Tuesday, July 17, 2012

Judah and Karis

This
On Saturday July 14 it was decided that our babies should enter the world.  I was having contractions since about 4 am and the medicine was not working to stop them.  Judah Masaki ( meaning Praise / Exceeding Hope) was born at 7:14.  One minute later at 7:15 Karis Masami (meaning Grace / True Beauty) was born.  They tried to resuscitate both babies, but because of his lack of water due to pProm which lead to numerous problems, Judah only lived for one hour.  If you have been reading you know Karis sack also ruptured but then by a miracle resealed. As she came out I heard a little squeak of a cry, which meant that her lungs were somewhat developed.  They were able to resuscitate her and quickly took her to the NICU. Praise God!!!
  Today we reached the very critical 72 hour make that many preemies do not make it to. So that is really good news! There of course are a few issues with having a baby at 24 weeks.  Truthfully it would take awhile to explain and really I don't have the energy for that.

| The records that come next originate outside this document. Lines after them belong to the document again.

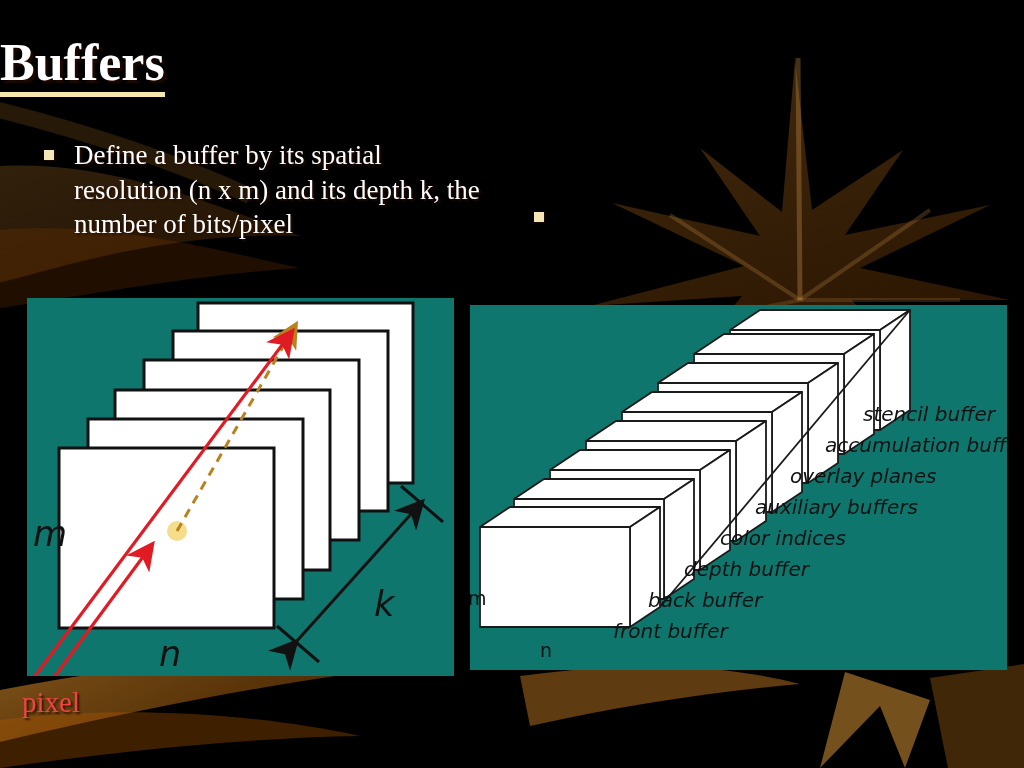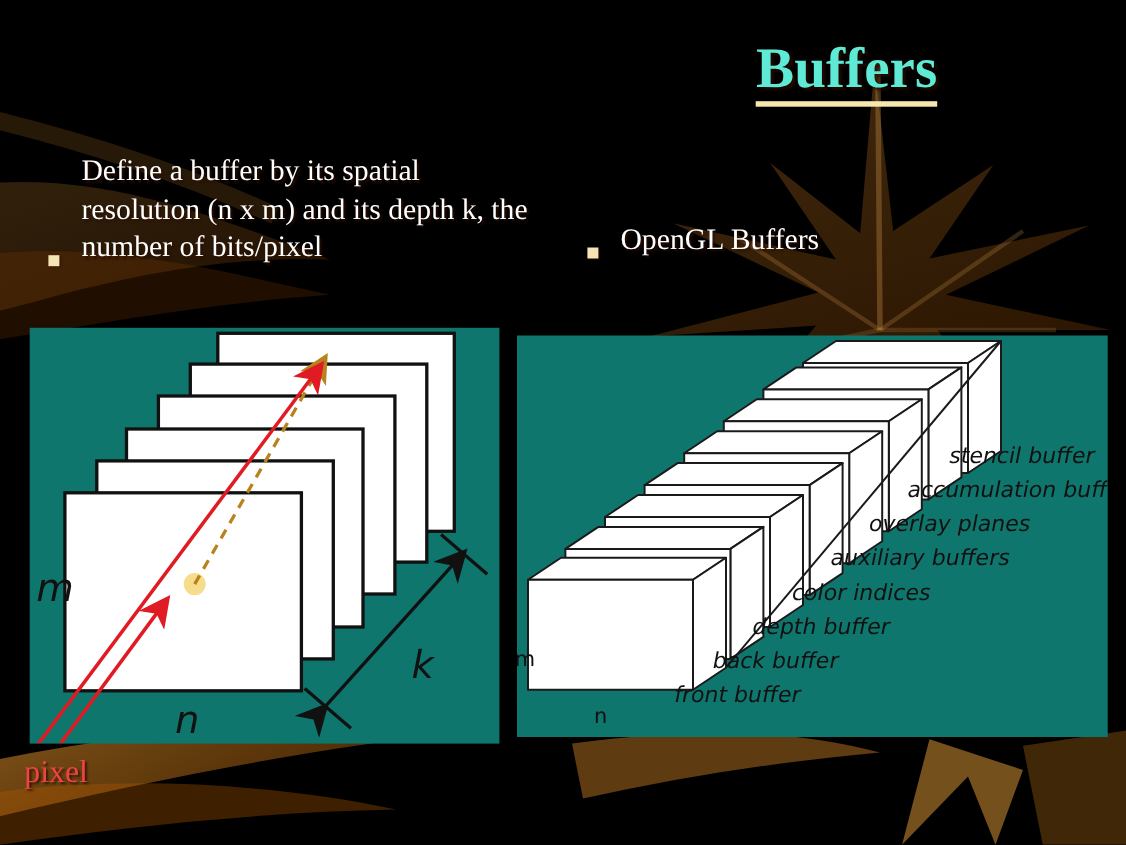"Buffers" #title { color: #5eead4 -> #ffffff; text-align: right -> left }
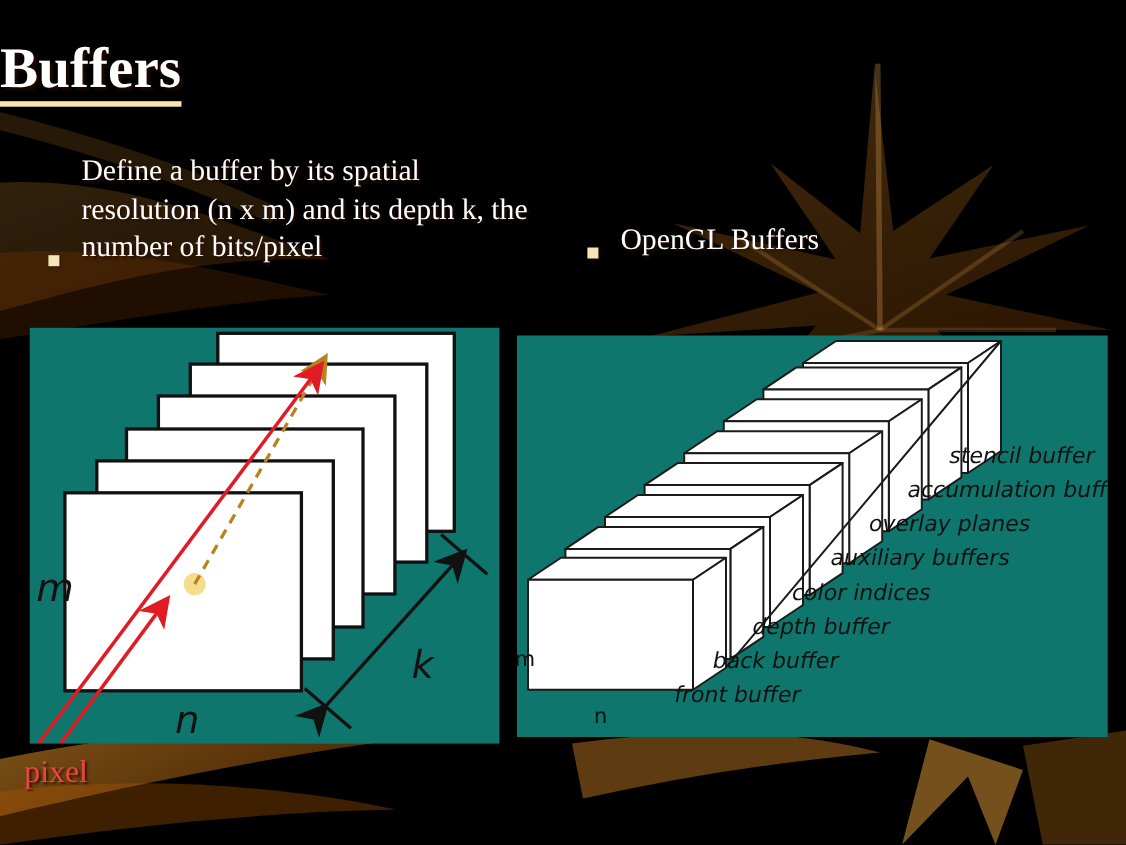"Define a buffer by its" .bullet { align-items: flex-end -> flex-start }
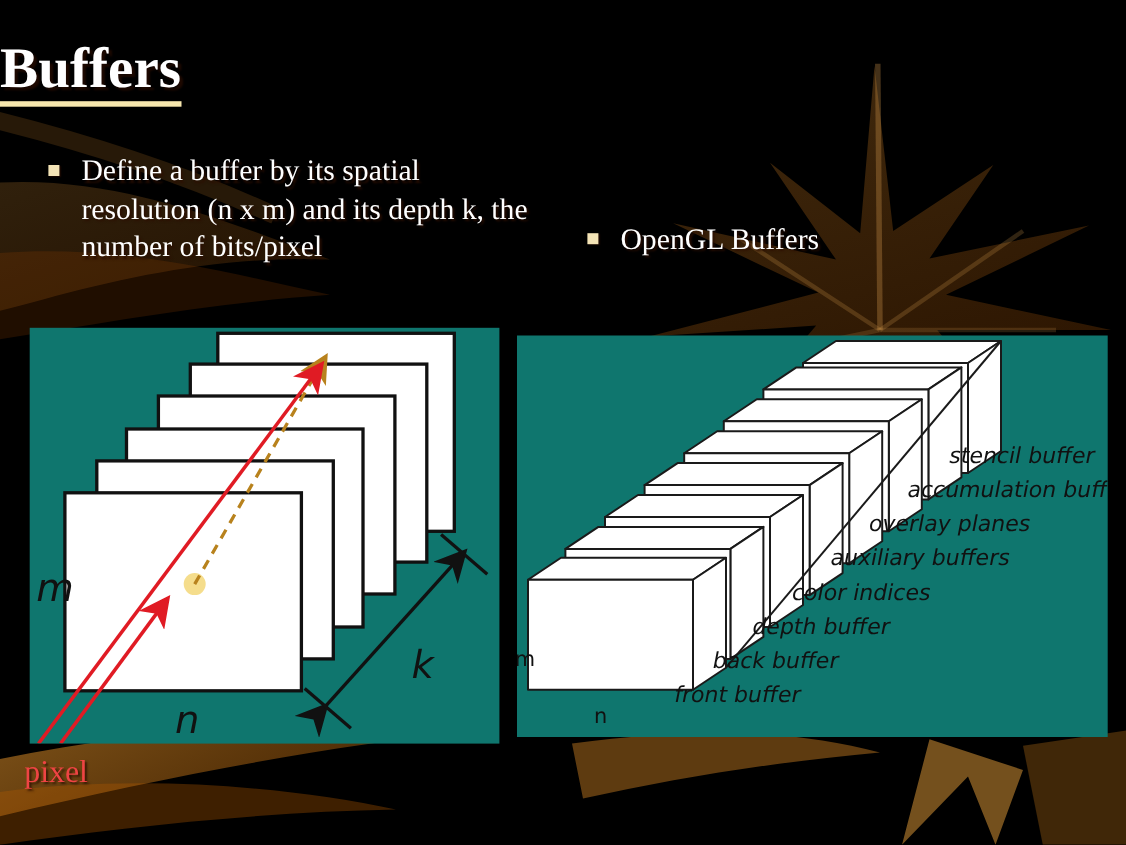"OpenGL Buffers" span.btext { html: <span>OpenGL Buffers</span> -> none }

There are three main things to PRAY FOR:
1. They have found a brain bleed.  There are four levels of this and hers is the lowest. While that is great news, please pray that this would resolve and heal itself.
2. In checking her heart they found something called PDA, it has to do with a valve that doesn't actually close until around week 35 I believe. Anyways, it can allow blood into the lungs, which is not good.  So they have given her medicine and we have been told it is looking better each day.
3. She does have an infection, the doctor said all preemie babies have this and she is on antibiotics. But her blood work is not great.  After three days of treatment her white blood cell count went up, but her CRP (inflammation level) went down.  Please pray that here infection would disappear!!
This is a little book the nurses started for Karis.  I love that they write in it and in English!!! Of course it is made "cute" by little drawings and stickers :)
  Our hearts are broken over the loss of our son.  While we are certain he is with his heavenly father, it has still left a hole in our hearts. I know I say this EVERY TIME but Thank you so much for all the kind words and prayers.  I know I have read many of them over and over.  We are still hanging on to hope....hope that Karis will make it and hope that someday we will see our little boy healed.


Clifford and Danielle

5 comments:

  1. Hey guys! We are praying. Also, in terms of the heart condition, it's very repairable. Meghan had it when she was born, and as you can see, she is a healthy, happy adult. We will continue to pray for you guys and Karis. がんばってね! I know God is walking with you, and will hold you in the palm of his hand through this trial. <3

    ReplyDelete
  2. Dear Clifford and Danielle...You are in my thoughts and prayers. My heart breaks along with yours. We know the pain of losing a grandbaby and while each situation is unique, my heart is with yours. I will continue to pray for Karis, believing in the God who performs miracles.

    ReplyDelete
  3. Dear Clifford and Danielle,
    Clifford probably doesn't remember me, but I taught AWANA in NC when the Moores lived there 20 years ago. (I had Chris and Calvin.) I learned through Calvin and Gaye of the twins arrival. Please know that I'm praying for you, and for Karis and her caregivers at the hospital.

    In Christ,
    Joanie

    ReplyDelete
  4. You don't know me but I couldn't read this and not offer my prayers and gentle hugs. I'm praying for your little girl and remembering your sweet little boy.

    ReplyDelete
  5. I got your information through a prayer chain. Your story reminds me a lot of what I went through with my now 6 1/2 year old girl named Jadyn who started off as a micro-preemie. Girls are fighters in the NICU! I continue to pray for Karis Masami's grade 1 bleed and that it will not only disappear but that it will stay gone. Something that helped me out a lot through times in the antepartum and into the NICU was to be like a duck. Take what they tell you with a grain of salt and let the rest fall off your back like water on a duck. I will also be praying that the medicine fully closes her PDA. That her lungs will continue to strengthen and that her time on the ventilator will be short. Praying that her infection will clean out and her body becomes a warrior against all pathogens. Praying for the doctors and nurses, that God gives them wisdom and that He works through them. I also pray that God will heal you and your husband’s hearts and make them stronger than ever as you get through this rough patch.